■ **Exercise requirements**: The required answer is every line of the data containing the word "TypeScript".

■ **Given data**:

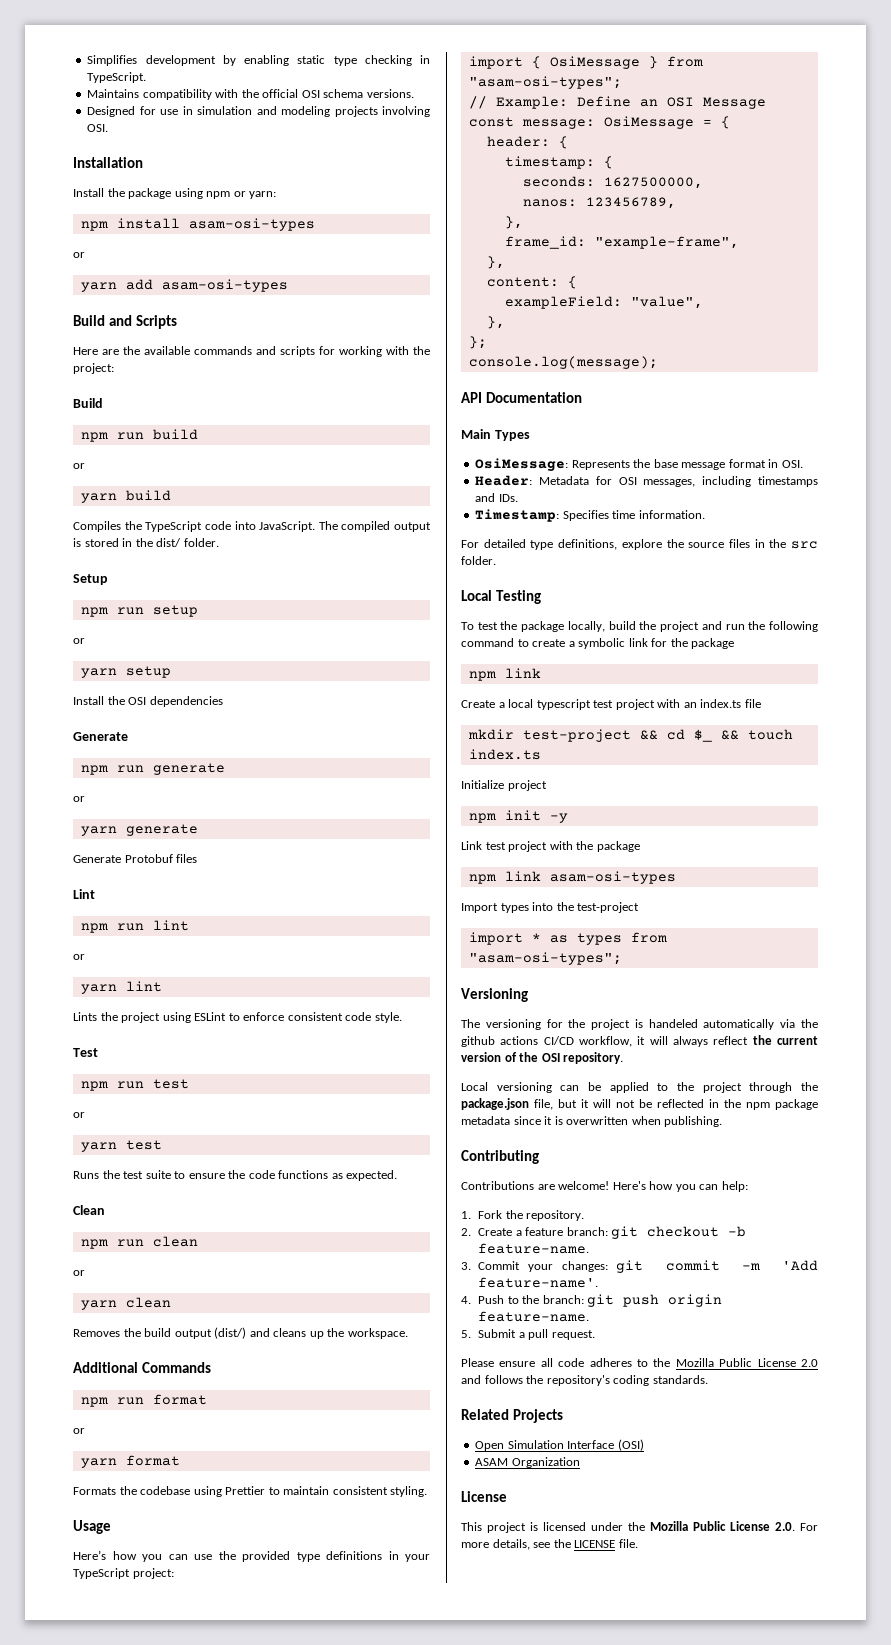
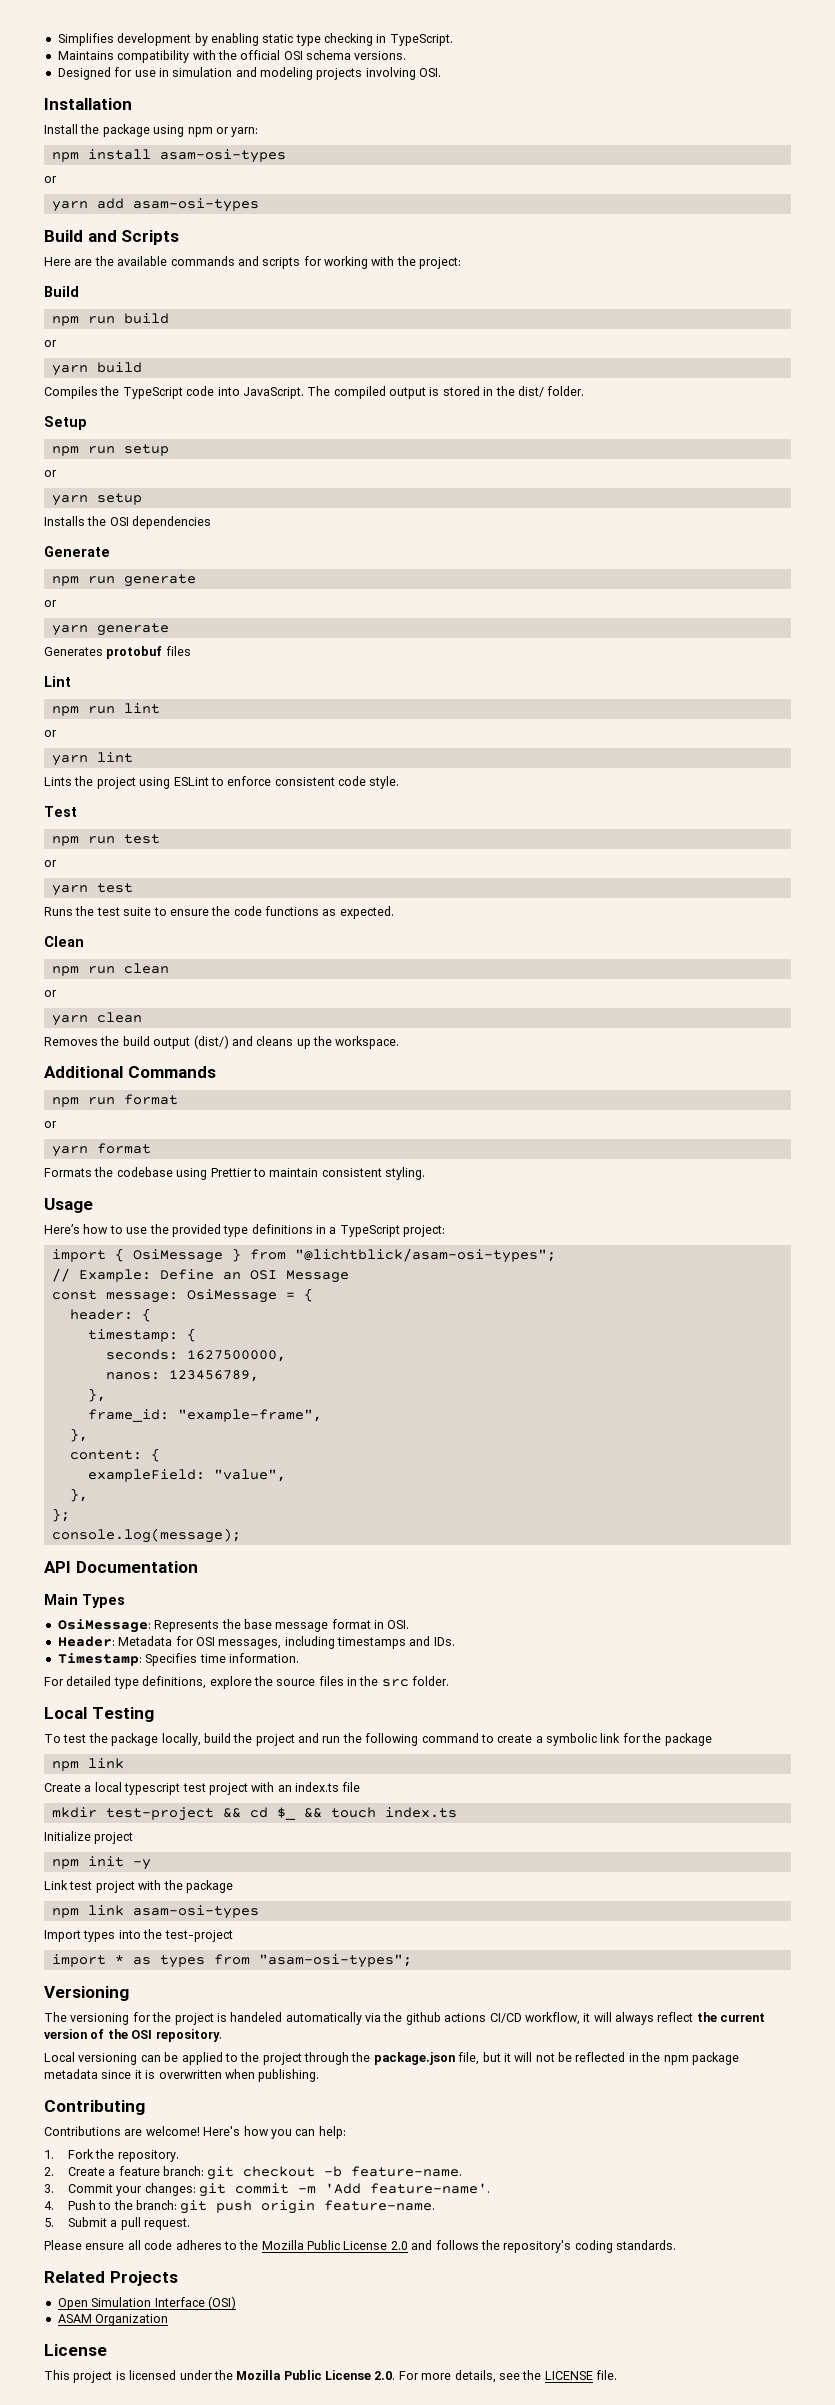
- Install the OSI dependencies
+ Installs the OSI dependencies
- Generate Protobuf files
+ Generates protobuf files
- Here’s how you can use the provided type definitions in your TypeScript project:
+ Here’s how to use the provided type definitions in a TypeScript project:
- import { OsiMessage } from "asam-osi-types";
+ import { OsiMessage } from "@lichtblick/asam-osi-types";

■ **Answer area**:
- Here’s how you can use the provided type definitions in your TypeScript project:
+ Here’s how to use the provided type definitions in a TypeScript project:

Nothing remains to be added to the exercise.